- Education: Physician
- Alma mater: University of the West Indies

= Anna Jarvis (physician) =

Canadian physician

Anna Jarvis, also known as Dorothy Anna Jarvis, is a retired professor at the Department of Paediatrics, University of Toronto, and was a staff Physician in the Division of Paediatric Emergency at SickKids. In 2016, she was appointed to the Order of Ontario.

== Early life and education ==
Jarvis is one of seven children; her parents were educators and her father's career took the family to different universities in England, Jamaica, Puerto Rico, Nigeria, and the United States. He later worked at the University of the West Indies, where Jarvis attended medical school.

Jarvis was accepted into the medical program at the University of the West Indies in 1963. Her medical program involved one foundational year of biochemistry, zoology and physics, and was followed by two years of preclinical studies, three years of clinical studies, and an internship year. After completing her compulsory year of internship in general, paediatric, surgery, neurosurgery and paediatric medicine, she got married and moved to Antigua. In Antigua, she started a family medicine practice and began a practice in emergency paediatrics in the Holberton Hospital Casualty Department.

In 1972, Jarvis immigrated to Canada with her husband who was accepted into the anesthesia program at the University of Toronto. Her applications for residency were unsuccessful. However, she was accepted into the paediatric training program at SickKids, where she completed four years of training.

== Career ==
From 1975 to 1976, Jarvis was chief resident of her residency program. Jarvis became an official member of the Department of Paediatrics at SickKids in 1977. In the late 1970s and early 1980s, she worked with Drs. Keith Greenway, Charles Malcomson, and Jose Venturelli to develop PALS Plus, an expanded Canadian version of the Paediatric Advanced Life Support (PALS) course published by the American Heart Association in 1983. Jarvis acted as the Canadian liaison to the Advanced Paediatric Life Support joint task force. From 1988 to 1991, she was the president of the Canadian Paediatric Society's Emergency Medicine Section.

From 1992 to 1998, Jarvis was the medical director of the Division of Emergency Medicine and in 1998 became the medical director of the Child Health Network at SickKids. She led the establishment of paediatric emergency medicine and emergency medicine as accredited Canadian medical specialties. In 1995, with co-authors Cheri Nijssen-Jordan, Terry Klassen, Marilyn Li, David McGillivray and David Warren, she submitted a proposal for paediatric emergency medicine to be recognized as a subspecialty of paediatrics and emergency medicine to the Royal College of Physicians and Surgeons. In 2001, she developed the Paediatric Canadian Triage and Acuity Scale alongside David Warren and Louise Leblanc.
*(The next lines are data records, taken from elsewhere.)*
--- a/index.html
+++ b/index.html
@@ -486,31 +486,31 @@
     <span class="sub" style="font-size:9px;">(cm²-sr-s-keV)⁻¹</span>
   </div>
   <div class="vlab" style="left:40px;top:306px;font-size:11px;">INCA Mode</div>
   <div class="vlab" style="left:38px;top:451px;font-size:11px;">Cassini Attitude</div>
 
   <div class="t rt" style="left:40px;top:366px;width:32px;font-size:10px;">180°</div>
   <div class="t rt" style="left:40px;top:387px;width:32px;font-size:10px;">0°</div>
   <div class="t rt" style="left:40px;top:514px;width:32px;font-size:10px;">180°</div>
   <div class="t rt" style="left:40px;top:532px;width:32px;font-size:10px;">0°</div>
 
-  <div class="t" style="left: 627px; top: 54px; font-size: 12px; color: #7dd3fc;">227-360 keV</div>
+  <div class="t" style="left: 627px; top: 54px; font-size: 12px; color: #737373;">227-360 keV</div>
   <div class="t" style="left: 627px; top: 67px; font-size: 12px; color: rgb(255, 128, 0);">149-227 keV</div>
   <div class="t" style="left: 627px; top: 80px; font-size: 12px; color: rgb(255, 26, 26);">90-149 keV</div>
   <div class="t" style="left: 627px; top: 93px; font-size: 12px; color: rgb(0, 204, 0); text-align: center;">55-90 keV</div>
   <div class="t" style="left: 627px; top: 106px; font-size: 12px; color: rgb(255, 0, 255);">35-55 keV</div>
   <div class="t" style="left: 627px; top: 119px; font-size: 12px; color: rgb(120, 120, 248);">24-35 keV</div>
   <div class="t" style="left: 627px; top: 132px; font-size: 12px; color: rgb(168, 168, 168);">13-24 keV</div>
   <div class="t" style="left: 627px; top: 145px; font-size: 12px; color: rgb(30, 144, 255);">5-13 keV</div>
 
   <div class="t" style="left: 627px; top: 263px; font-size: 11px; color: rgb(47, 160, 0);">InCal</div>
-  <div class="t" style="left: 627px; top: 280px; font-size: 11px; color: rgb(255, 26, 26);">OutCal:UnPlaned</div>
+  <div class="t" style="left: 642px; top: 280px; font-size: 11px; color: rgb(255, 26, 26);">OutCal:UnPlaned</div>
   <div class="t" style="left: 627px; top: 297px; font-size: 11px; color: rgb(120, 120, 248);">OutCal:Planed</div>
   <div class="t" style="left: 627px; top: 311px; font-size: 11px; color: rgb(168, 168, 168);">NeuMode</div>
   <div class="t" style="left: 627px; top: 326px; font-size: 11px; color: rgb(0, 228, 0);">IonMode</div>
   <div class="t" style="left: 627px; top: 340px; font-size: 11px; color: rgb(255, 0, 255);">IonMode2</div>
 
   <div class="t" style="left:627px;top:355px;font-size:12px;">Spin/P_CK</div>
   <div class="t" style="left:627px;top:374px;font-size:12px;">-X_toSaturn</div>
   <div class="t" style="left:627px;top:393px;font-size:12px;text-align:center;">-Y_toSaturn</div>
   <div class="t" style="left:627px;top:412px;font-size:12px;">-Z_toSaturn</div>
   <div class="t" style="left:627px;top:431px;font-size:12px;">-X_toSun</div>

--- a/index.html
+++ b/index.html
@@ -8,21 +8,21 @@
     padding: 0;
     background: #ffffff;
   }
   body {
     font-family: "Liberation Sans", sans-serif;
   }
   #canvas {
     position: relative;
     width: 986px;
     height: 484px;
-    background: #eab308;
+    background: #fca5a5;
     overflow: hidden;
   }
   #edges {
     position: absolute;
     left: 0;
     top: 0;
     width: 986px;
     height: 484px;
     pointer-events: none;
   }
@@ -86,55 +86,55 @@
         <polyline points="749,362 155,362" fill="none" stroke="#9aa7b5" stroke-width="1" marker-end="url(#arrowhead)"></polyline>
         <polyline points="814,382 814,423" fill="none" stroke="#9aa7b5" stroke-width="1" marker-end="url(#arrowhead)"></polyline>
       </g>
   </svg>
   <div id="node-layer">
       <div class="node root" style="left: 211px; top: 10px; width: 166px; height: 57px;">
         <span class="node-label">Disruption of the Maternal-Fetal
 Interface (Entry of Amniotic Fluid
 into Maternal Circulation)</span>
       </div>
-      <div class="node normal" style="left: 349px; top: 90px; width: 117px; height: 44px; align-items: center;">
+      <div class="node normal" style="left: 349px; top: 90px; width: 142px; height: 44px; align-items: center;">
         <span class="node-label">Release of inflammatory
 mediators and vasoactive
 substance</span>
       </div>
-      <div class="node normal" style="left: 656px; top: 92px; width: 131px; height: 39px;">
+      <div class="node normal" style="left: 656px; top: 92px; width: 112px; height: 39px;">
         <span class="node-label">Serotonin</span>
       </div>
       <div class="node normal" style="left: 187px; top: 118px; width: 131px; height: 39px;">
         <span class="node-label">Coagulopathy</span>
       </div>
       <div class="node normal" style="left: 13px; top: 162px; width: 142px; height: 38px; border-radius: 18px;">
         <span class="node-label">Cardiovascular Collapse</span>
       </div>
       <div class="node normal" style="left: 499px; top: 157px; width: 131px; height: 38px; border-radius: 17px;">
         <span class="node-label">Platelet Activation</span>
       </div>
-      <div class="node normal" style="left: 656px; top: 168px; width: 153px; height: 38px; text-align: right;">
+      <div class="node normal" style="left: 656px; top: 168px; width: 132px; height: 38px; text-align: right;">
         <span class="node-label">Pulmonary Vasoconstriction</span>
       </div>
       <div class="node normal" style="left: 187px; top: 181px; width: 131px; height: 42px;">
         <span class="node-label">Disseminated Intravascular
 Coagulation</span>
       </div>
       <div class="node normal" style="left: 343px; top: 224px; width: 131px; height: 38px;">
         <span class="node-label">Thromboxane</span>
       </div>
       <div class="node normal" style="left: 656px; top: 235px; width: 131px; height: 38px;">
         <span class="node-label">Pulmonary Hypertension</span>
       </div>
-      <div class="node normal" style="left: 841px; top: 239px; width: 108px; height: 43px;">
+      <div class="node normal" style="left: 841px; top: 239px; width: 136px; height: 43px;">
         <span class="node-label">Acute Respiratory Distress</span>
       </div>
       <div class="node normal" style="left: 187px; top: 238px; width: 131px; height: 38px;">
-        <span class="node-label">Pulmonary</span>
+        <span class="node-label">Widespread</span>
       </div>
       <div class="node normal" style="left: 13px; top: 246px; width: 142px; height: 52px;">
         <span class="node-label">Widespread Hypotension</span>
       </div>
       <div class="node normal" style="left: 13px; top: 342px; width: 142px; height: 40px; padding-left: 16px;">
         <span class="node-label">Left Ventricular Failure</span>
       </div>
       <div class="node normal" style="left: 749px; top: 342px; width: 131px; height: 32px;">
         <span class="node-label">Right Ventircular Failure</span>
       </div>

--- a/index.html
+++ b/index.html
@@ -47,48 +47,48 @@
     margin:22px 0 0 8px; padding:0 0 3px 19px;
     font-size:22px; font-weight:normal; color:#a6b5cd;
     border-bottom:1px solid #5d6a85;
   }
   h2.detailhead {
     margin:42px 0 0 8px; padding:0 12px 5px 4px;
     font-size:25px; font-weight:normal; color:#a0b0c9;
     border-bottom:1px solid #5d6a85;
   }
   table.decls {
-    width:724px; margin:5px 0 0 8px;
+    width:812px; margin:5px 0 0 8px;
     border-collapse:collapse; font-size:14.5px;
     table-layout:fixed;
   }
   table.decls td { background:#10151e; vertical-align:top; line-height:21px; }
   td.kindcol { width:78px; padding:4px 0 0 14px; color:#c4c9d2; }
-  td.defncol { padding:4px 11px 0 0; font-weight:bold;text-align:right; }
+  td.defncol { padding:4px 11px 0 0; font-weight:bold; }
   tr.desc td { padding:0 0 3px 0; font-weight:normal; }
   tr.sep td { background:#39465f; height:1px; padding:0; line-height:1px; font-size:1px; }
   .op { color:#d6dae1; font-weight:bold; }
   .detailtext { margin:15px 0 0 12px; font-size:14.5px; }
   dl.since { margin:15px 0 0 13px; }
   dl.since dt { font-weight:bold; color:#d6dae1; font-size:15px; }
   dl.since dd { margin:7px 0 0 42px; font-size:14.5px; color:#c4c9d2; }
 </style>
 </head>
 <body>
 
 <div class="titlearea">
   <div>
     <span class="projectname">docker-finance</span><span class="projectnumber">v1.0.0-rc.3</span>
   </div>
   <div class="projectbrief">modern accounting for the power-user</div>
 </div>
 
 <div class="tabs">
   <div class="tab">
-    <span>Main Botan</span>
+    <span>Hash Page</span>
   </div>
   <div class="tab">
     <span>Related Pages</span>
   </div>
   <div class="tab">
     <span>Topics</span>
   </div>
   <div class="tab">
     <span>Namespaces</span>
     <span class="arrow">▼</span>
In 2001, Jarvis began an eight-year term as the associate Dean of Health Professions Student Affairs, Faculty of Medicine, University of Toronto. In 2010, Jarvis retired from clinical practice. As of February 2017, she still taught emergency-life support skills to and mentored students at the University of Toronto, the Michener Institute, and SickKids.

In 2016, Jarvis was appointed to the Order of Ontario for her work in children's emergency healthcare. As of 2025, she is a professor emerita at the University of Toronto.

== Honors and awards ==
In 2012, Jarvis received the Physicians Care Award from the Ontario Medical Society. In 2016 she was named to the list of 100 accomplished Black Canadian women. There are two awards in Jarvis' name: the University of Toronto presents the Anna Jarvis Award for Teaching Excellence in Emergency Medicine, and the Canadian Paediatric Society presents the Anna Jarvis Paediatric Emergency Medicine Teaching Award.